Гаджиев в этот раз остался на базе. И хорошо, не люблю когда рядом начальство, которое может вмешаться и отменить мой приказ. За Гаджиевым такого пока не замечал, но всё бывает в первый раз.
Не люблю начальство и подчиняться не люблю, а потому моё решение после окончания войны оставить службу и уйти на вольные хлеба, не изменилось. Куплю домик с виноградниками на берегу Чёрного моря, где-нибудь рядом с Сочи, и буду там жить. Лодку приобрету и стану ходить под парусом. Соседям буду говорить, что решил навестить знакомых, где-нибудь далеко, вплоть до Владивостока, а сам – на самолёте за границу и путешествовать. Потом, естественно, буду возвращаться. Вот такие планы.
Ну а пока – кругом борта субмарины, не самые лучшие запахи в отсеках, теснота и скука. Да-да, скука на подводных лодках – обычное явление. Мне-то не страшно, у меня в Хранилище шесть полных библиотек. Вот сейчас я читаю «Двадцать тысяч лье под водой». Команда быстро выяснила, что у меня с собой много книг (я сказал, что целый чемодан с собой взял, полное собрание сочинений Жюля Верна), так что подходят и берут читать, мне не жалко. Марина тоже подходила, взяла «Вокруг света за восемьдесят дней». Так, она подчинённая, не думать, не думать…

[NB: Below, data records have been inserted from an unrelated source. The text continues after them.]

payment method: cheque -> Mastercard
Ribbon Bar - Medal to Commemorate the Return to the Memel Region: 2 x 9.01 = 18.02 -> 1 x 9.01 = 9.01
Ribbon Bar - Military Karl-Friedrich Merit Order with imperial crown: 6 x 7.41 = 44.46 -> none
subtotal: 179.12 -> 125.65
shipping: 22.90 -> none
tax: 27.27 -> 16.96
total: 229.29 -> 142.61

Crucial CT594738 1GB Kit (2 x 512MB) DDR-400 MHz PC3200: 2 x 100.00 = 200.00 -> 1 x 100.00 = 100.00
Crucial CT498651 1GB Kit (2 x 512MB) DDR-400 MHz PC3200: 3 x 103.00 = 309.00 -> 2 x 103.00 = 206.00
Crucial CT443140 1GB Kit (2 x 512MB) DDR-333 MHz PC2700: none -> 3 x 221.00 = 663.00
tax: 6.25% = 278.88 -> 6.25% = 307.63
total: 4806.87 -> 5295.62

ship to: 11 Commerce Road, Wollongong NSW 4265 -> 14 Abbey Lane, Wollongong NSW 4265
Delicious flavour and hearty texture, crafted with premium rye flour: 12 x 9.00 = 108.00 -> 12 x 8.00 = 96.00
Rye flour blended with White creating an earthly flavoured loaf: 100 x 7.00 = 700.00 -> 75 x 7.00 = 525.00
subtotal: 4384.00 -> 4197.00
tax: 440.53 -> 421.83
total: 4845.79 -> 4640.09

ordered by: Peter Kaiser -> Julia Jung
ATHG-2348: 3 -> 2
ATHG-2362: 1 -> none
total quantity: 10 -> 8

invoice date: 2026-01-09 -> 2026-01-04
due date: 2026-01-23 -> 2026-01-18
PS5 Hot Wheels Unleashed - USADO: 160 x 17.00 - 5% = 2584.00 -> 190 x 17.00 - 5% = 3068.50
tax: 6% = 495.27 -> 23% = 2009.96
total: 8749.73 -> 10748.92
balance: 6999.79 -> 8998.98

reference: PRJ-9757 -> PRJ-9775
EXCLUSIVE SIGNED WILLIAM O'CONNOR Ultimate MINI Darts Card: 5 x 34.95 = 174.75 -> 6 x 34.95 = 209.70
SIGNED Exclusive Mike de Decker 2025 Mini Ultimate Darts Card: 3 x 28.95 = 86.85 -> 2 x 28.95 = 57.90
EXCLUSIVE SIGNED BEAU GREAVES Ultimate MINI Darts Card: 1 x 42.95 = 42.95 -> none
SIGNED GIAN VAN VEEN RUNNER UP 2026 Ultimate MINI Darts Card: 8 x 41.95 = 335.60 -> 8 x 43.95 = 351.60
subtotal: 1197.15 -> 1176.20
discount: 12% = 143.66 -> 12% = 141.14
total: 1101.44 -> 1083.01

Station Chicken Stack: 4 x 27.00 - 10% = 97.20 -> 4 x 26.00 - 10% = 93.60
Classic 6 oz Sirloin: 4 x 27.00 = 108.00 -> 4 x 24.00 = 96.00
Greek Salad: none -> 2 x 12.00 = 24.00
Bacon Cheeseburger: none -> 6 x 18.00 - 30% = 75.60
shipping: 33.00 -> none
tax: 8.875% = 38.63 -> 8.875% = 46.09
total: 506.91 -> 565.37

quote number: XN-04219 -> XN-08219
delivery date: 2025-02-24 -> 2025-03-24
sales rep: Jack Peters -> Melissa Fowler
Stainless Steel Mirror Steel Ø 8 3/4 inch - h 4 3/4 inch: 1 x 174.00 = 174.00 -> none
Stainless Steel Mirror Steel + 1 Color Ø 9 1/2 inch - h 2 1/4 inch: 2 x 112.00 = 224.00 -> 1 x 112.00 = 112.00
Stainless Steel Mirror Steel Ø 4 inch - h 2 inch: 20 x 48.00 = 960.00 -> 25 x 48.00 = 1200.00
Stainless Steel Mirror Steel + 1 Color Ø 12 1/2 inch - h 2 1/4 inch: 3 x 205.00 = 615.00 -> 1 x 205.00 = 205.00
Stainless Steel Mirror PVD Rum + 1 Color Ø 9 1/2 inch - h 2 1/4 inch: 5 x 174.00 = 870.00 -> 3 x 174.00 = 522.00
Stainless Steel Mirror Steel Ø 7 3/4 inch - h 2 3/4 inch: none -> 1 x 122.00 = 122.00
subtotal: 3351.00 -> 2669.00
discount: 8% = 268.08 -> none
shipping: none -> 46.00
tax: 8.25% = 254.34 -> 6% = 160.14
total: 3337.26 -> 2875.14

Плавание проходило в основном в надводном положении, для нас это отлично. Авиация – самый бич подводных лодок – не летает, можно идти на среднем ходу. У врача много работы: лечить простывших вахтенных. У подводников одной специальности нет, слишком жирно для этого, вот я и определил Марину в помощники врача, тем более – вот удача! – она прошла курсы санинструкторов. Я сам часто подменял вахтенных, тем более здоровье, как считали в команде, у меня крепкое, ни разу даже не чихнул.
Шли мы вроде по обычному судоходному маршруту, но море как будто вымерло, и мы спокойно дошли до места установки якорных мин. Я провёл лодку у самого берега в позиционном положении. Штурман, глядя на это, дрожал в ужасе: двигались мы не просто опасно, а крайне опасно, в любой момент волны могли кинуть нас на скалы. Но я держал курс и, обойдя минные поля и дрейфующий в открытом море эсминец охранения (остальные втянулись в бухту, пережидая ненастье), встал на фарватере.